Rather than a glib bit of comeuppance for this well-meaning, civic-boosting white liberal crusader, this contrast struck me as a fair illustration of the flip side of community pride: if you’re in, you’re in for life, but if you’re not, don’t hold your breath. And did I mention that her husband then commits suicide? (The subplot about the visiting Japanese jazz fanatic who ends up buying a trombone for down-and-out Antoine expressed this in a gentler way). The New Orleans depicted in Treme is tight-knit to the point of being insular, and far from merely celebrating this ornery self-possession, Simon and his collaborators patiently interrogate it, one stubborn local at a time. Stubbornness and its discontents is probably Treme’s great theme, with Lambreaux’s unflagging, even dangerous desire to reunite his dispersed Mardi Gras Indian tribe and ruined chef Janette’s (Kim Dickens) attempt to maintain her water-damaged restaurant as the most explicit examples.

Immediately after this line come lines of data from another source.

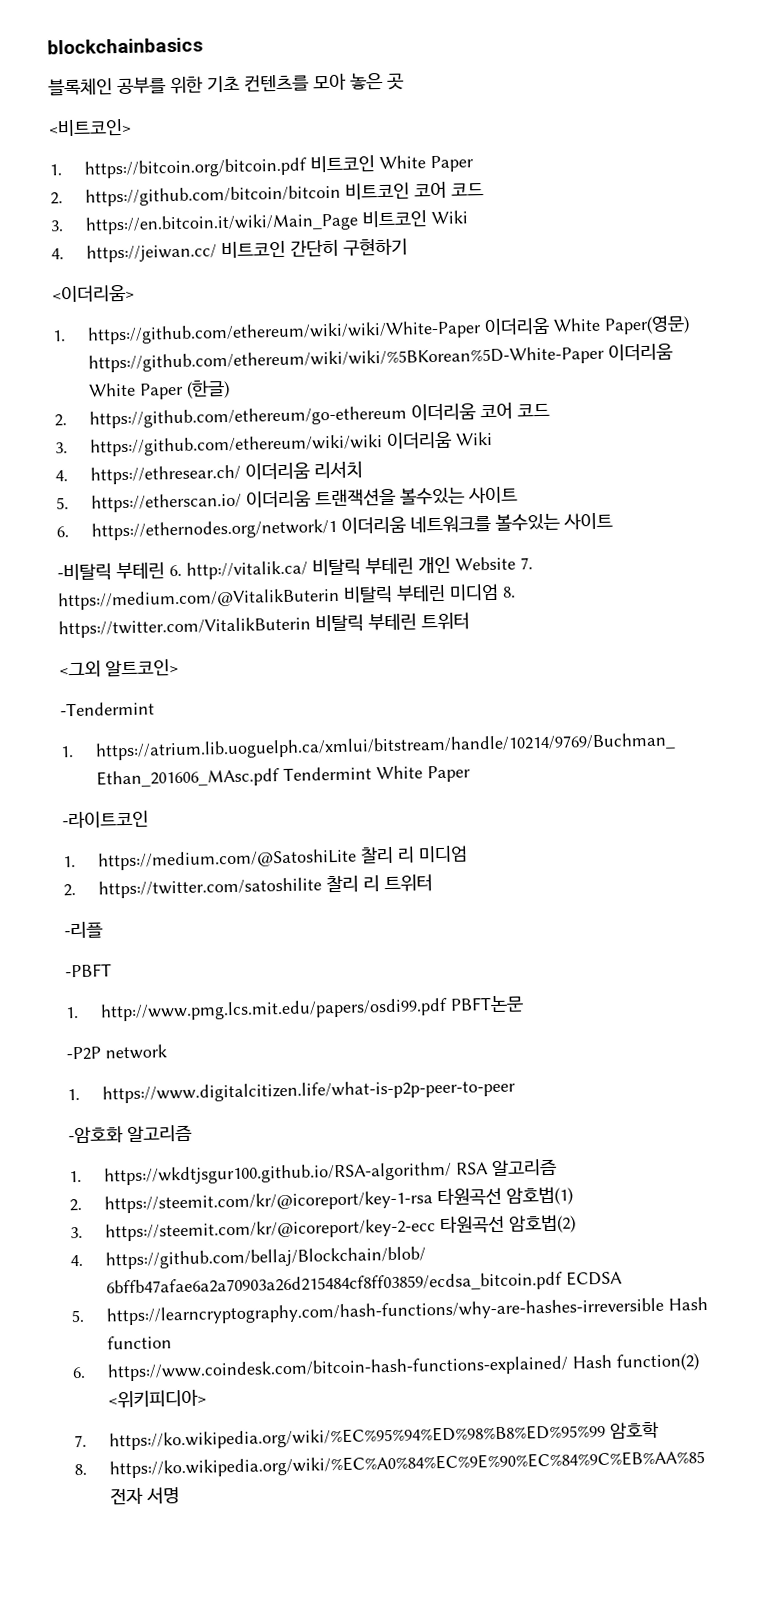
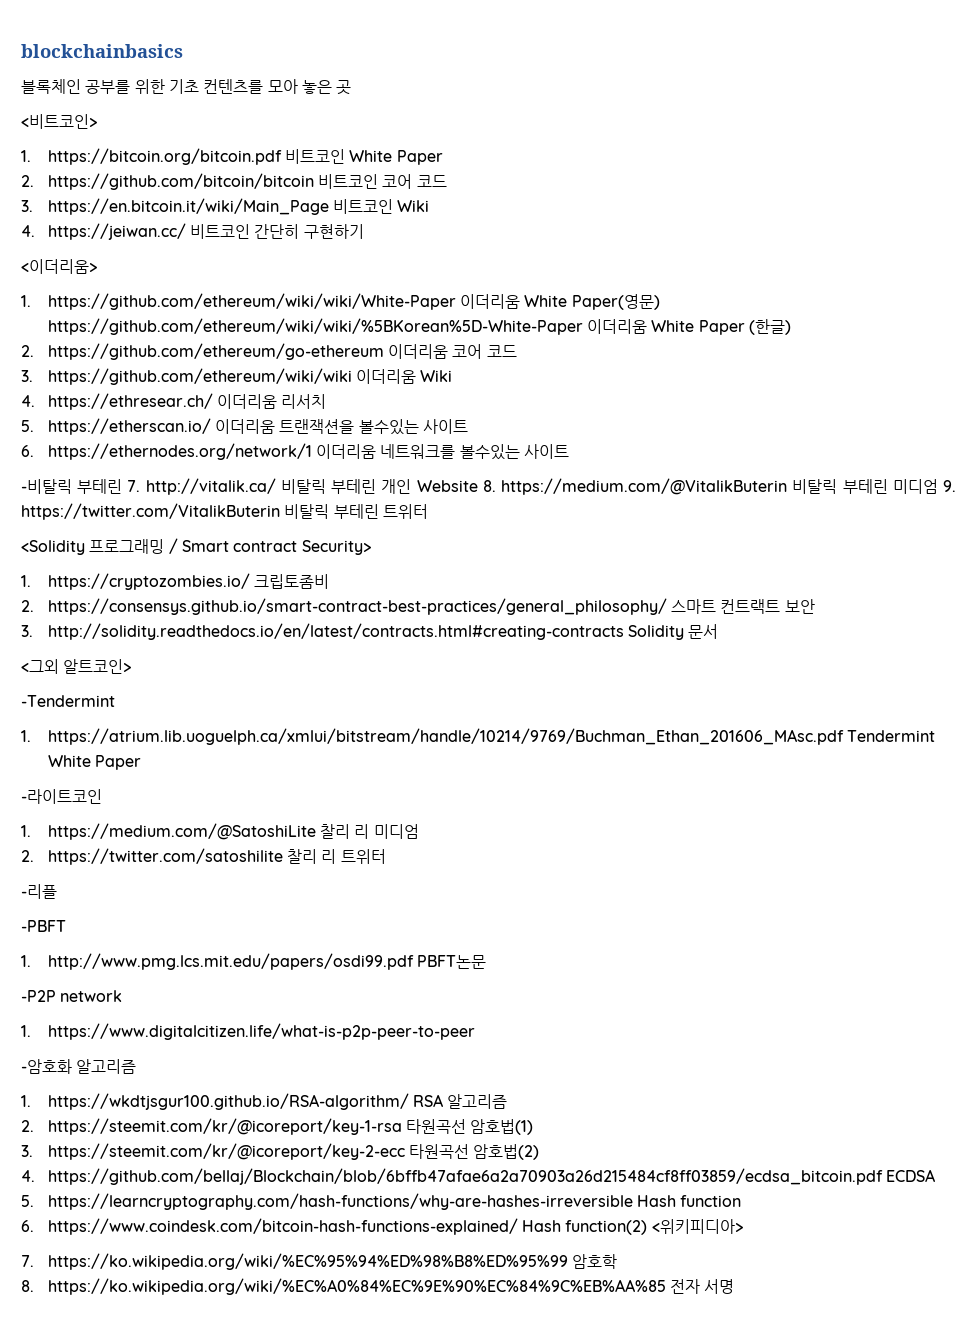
- -비탈릭 부테린 6. http://vitalik.ca/ 비탈릭 부테린 개인 Website 7. https://medium.com/@VitalikButerin 비탈릭 부테린 미디엄 8. https://twitter.com/VitalikButerin 비탈릭 부테린 트위터
+ -비탈릭 부테린 7. http://vitalik.ca/ 비탈릭 부테린 개인 Website 8. https://medium.com/@VitalikButerin 비탈릭 부테린 미디엄 9. https://twitter.com/VitalikButerin 비탈릭 부테린 트위터
+ <Solidity 프로그래밍 / Smart contract Security>
+ 1. https://cryptozombies.io/ 크립토좀비
+ 2. https://consensys.github.io/smart-contract-best-practices/general_philosophy/ 스마트 컨트랙트 보안
+ 3. http://solidity.readthedocs.io/en/latest/contracts.html#creating-contracts Solidity 문서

So it’s not so much that “nothing happens” on Treme as that the most extreme shifts are interior. I’ve already gotten into some pretty nasty arguments over the suggestion that the reason many Wire fans find themselves bored by its successor is that the (mostly black) characters aren’t involved in criminal activities, and so there’s no real suspense about who’s going to get killed and how/by whom. Such an assessment is probably unfair to The Wire, which didn’t exploit the fresh-corpses-as-story-development thing as baldly as The Sopranos, but when even a serious, political film like Werner Herzog’s Bad Lieutenant: Port of Call New Orleans uses its locale’s degraded status as carte blanche for gunplay, Treme’s restraint scans as miraculous. And in a year when Lost (mercifully) ended its run, the judiciously deployed flashbacks in “I’ll Fly Away,” taking the principals back to the moments before the hurricane hit (we hear a TV reporter predicting that it will “swerve” around the city), was an exhilarating formal device, inscribing the show’s elegantly wrought anguish and grief all the more powerfully for showing it briefly—and of course impossibly—undone.